TRY IT:
Collect every line of the records below that contains the word "solid".

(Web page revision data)
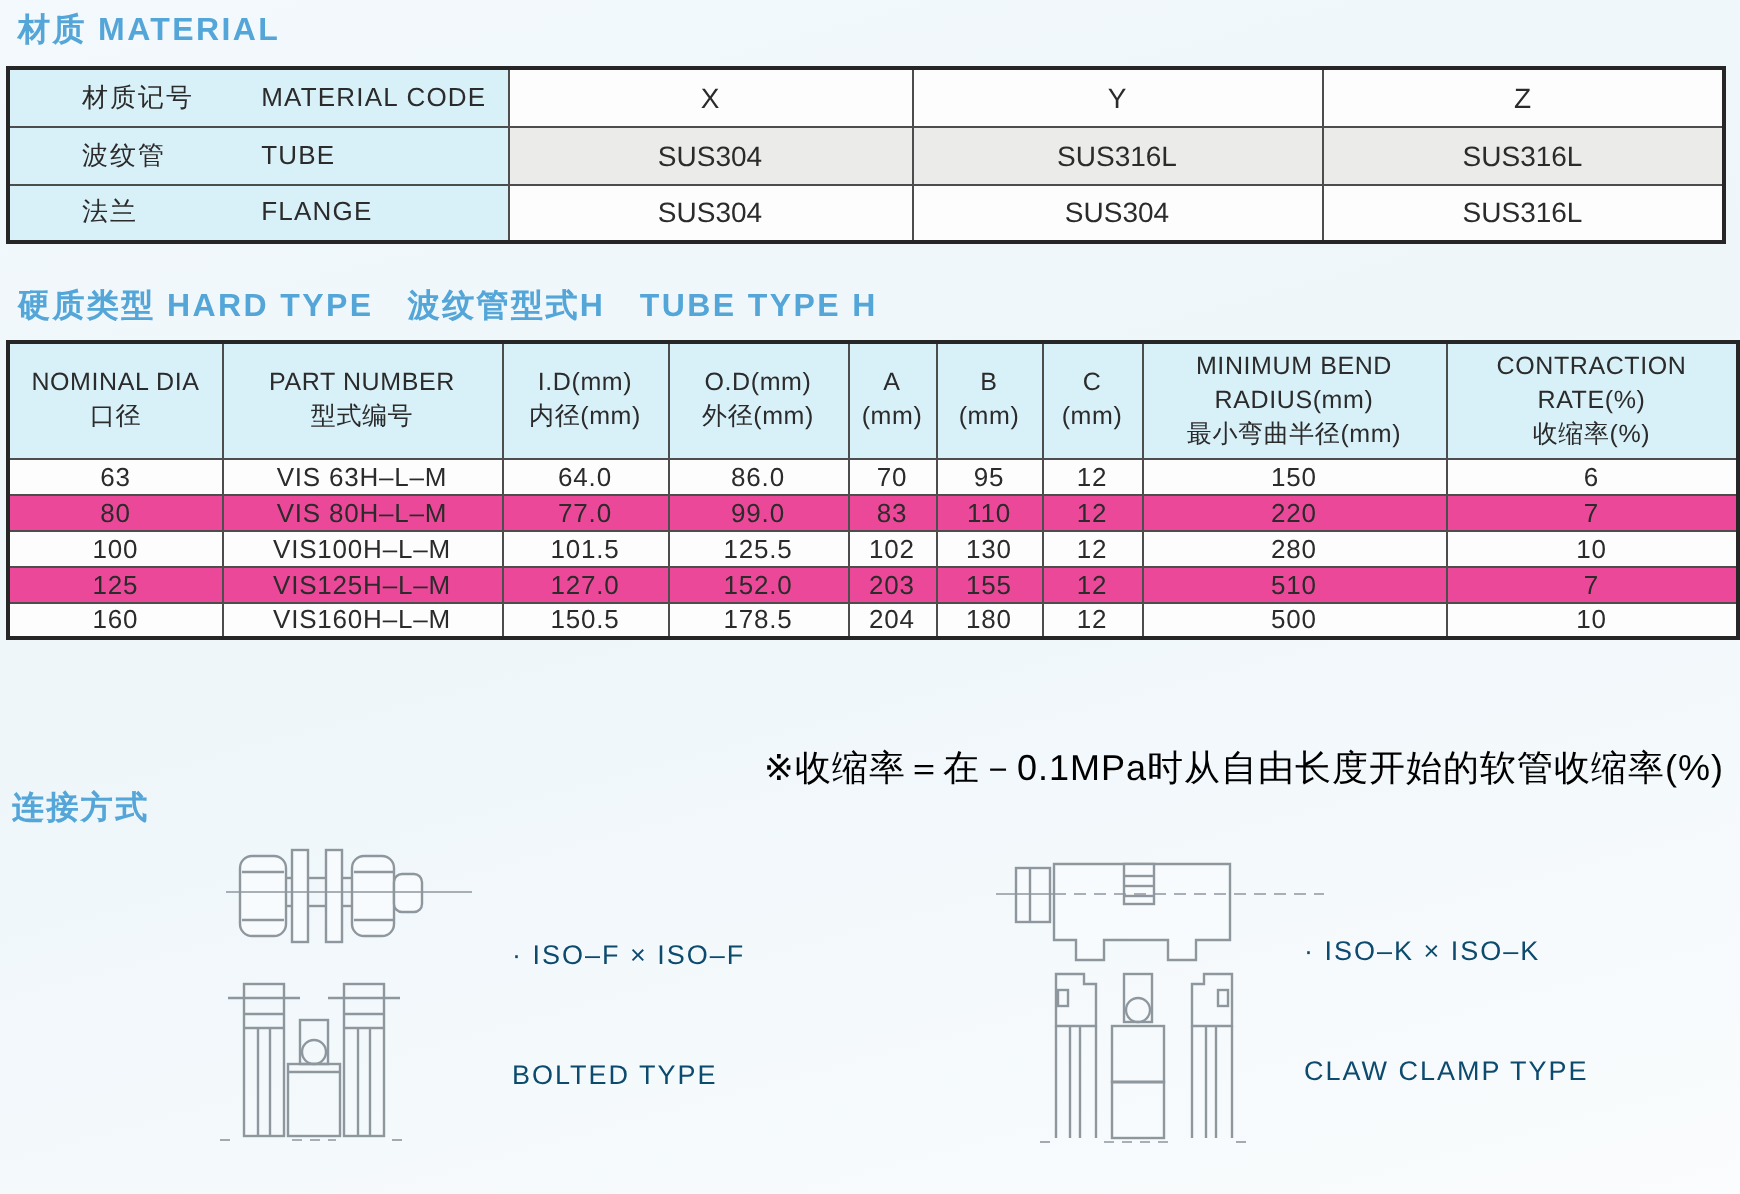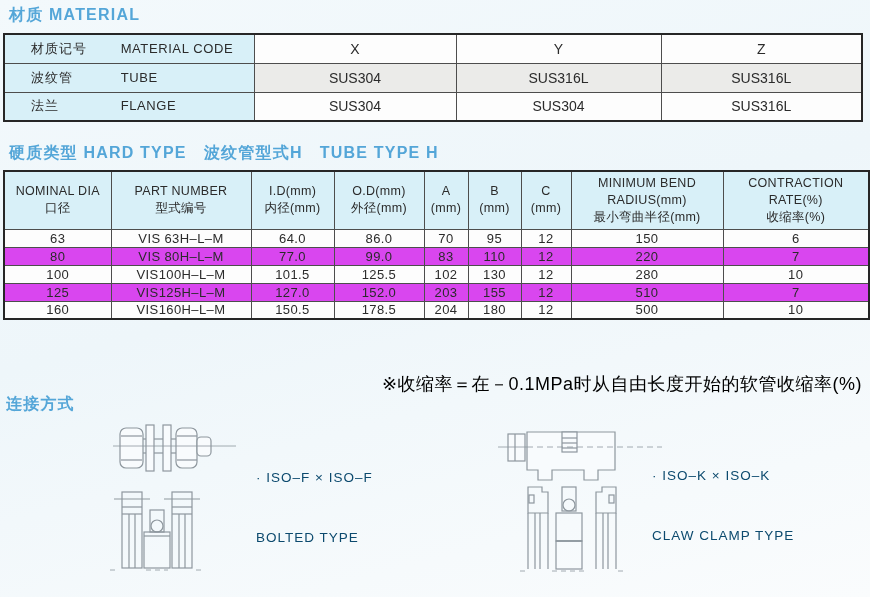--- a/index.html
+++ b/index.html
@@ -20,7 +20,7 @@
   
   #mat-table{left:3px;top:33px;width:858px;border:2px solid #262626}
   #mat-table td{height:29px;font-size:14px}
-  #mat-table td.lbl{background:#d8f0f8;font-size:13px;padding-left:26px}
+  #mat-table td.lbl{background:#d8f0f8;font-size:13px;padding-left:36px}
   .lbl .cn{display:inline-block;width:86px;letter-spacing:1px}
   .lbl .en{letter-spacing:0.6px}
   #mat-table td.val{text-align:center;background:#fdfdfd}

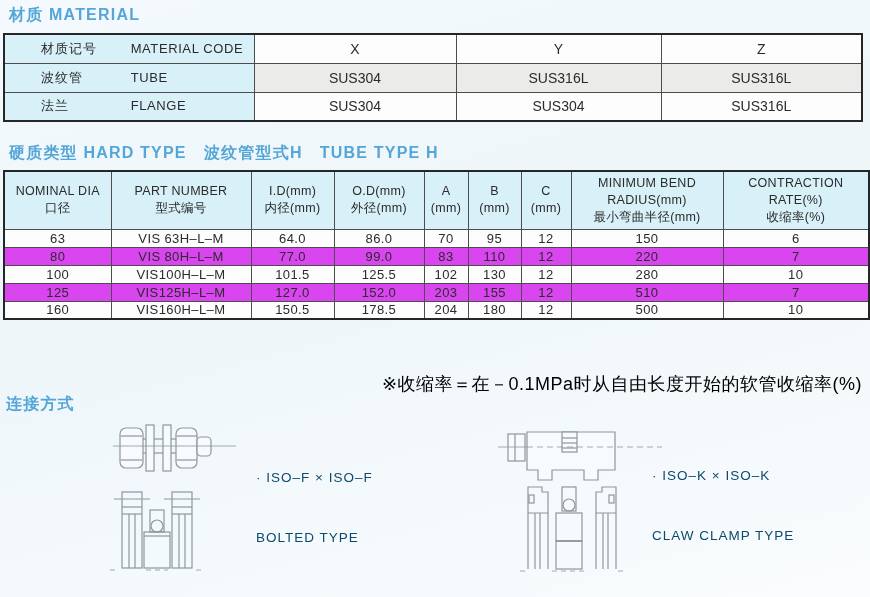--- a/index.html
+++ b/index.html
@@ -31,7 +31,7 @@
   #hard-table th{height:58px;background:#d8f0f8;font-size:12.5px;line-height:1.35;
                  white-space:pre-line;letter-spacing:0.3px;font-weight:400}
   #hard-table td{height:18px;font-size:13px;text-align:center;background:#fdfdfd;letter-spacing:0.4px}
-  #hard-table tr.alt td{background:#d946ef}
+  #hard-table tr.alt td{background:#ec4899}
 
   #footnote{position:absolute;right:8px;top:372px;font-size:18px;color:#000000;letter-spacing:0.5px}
==
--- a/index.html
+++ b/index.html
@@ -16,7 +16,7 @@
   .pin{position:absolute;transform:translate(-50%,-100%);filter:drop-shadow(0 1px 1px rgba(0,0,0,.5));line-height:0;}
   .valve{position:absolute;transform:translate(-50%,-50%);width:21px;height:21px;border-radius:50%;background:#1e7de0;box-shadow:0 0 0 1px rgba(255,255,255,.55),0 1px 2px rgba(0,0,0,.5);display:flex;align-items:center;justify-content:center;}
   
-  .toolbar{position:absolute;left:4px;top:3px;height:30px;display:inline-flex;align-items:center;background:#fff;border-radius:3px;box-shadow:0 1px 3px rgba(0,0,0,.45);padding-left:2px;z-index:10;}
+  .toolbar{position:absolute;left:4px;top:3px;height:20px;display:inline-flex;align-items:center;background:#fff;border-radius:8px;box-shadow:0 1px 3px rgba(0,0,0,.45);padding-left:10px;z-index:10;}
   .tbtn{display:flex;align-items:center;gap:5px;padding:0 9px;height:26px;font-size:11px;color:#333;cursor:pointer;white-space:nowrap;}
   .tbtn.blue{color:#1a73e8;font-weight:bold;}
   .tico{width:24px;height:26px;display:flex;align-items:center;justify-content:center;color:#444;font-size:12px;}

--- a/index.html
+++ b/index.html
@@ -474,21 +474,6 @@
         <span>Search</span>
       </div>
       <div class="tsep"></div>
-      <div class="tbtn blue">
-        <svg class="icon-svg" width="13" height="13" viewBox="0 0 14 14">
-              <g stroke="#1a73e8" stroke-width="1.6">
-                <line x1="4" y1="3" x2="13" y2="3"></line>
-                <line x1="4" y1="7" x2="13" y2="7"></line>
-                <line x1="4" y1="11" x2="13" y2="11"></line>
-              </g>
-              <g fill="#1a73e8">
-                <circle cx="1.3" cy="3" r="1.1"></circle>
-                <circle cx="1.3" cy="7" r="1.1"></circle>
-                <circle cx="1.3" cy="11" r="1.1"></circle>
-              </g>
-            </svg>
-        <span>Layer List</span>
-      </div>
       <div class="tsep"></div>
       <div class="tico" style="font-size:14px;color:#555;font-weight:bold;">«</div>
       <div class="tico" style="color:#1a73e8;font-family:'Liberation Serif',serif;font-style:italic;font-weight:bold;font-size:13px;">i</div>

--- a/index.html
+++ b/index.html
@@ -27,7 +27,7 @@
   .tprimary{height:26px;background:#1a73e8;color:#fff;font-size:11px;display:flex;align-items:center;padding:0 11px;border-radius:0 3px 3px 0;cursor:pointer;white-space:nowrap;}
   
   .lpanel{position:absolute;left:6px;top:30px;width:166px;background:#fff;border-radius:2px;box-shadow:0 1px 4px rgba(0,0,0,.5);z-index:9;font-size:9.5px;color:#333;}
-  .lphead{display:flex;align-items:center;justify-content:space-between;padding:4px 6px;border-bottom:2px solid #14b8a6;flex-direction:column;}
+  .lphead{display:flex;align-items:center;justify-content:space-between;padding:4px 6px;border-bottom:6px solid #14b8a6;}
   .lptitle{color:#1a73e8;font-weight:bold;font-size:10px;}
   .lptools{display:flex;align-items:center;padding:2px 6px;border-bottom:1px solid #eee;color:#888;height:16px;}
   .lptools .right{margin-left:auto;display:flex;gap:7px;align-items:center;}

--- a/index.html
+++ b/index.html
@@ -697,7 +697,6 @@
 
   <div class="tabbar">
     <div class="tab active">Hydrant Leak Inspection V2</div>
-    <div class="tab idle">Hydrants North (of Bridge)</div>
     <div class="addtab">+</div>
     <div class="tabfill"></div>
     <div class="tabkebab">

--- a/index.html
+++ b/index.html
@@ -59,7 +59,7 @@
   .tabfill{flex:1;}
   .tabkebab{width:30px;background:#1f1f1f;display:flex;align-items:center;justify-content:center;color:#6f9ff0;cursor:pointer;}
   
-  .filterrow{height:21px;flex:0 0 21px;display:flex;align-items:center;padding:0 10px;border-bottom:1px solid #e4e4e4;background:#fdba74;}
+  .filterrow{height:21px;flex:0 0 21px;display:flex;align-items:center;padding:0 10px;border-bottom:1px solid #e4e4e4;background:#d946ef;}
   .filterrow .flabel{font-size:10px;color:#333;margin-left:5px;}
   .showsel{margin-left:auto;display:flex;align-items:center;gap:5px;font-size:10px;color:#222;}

REPLY TO THE EXERCISE:
   #mat-table{left:3px;top:33px;width:858px;border:2px solid #262626}
-  .lphead{display:flex;align-items:center;justify-content:space-between;padding:4px 6px;border-bottom:2px solid #14b8a6;flex-direction:column;}
+  .lphead{display:flex;align-items:center;justify-content:space-between;padding:4px 6px;border-bottom:6px solid #14b8a6;}
   .lptools{display:flex;align-items:center;padding:2px 6px;border-bottom:1px solid #eee;color:#888;height:16px;}
-  .filterrow{height:21px;flex:0 0 21px;display:flex;align-items:center;padding:0 10px;border-bottom:1px solid #e4e4e4;background:#fdba74;}
+  .filterrow{height:21px;flex:0 0 21px;display:flex;align-items:center;padding:0 10px;border-bottom:1px solid #e4e4e4;background:#d946ef;}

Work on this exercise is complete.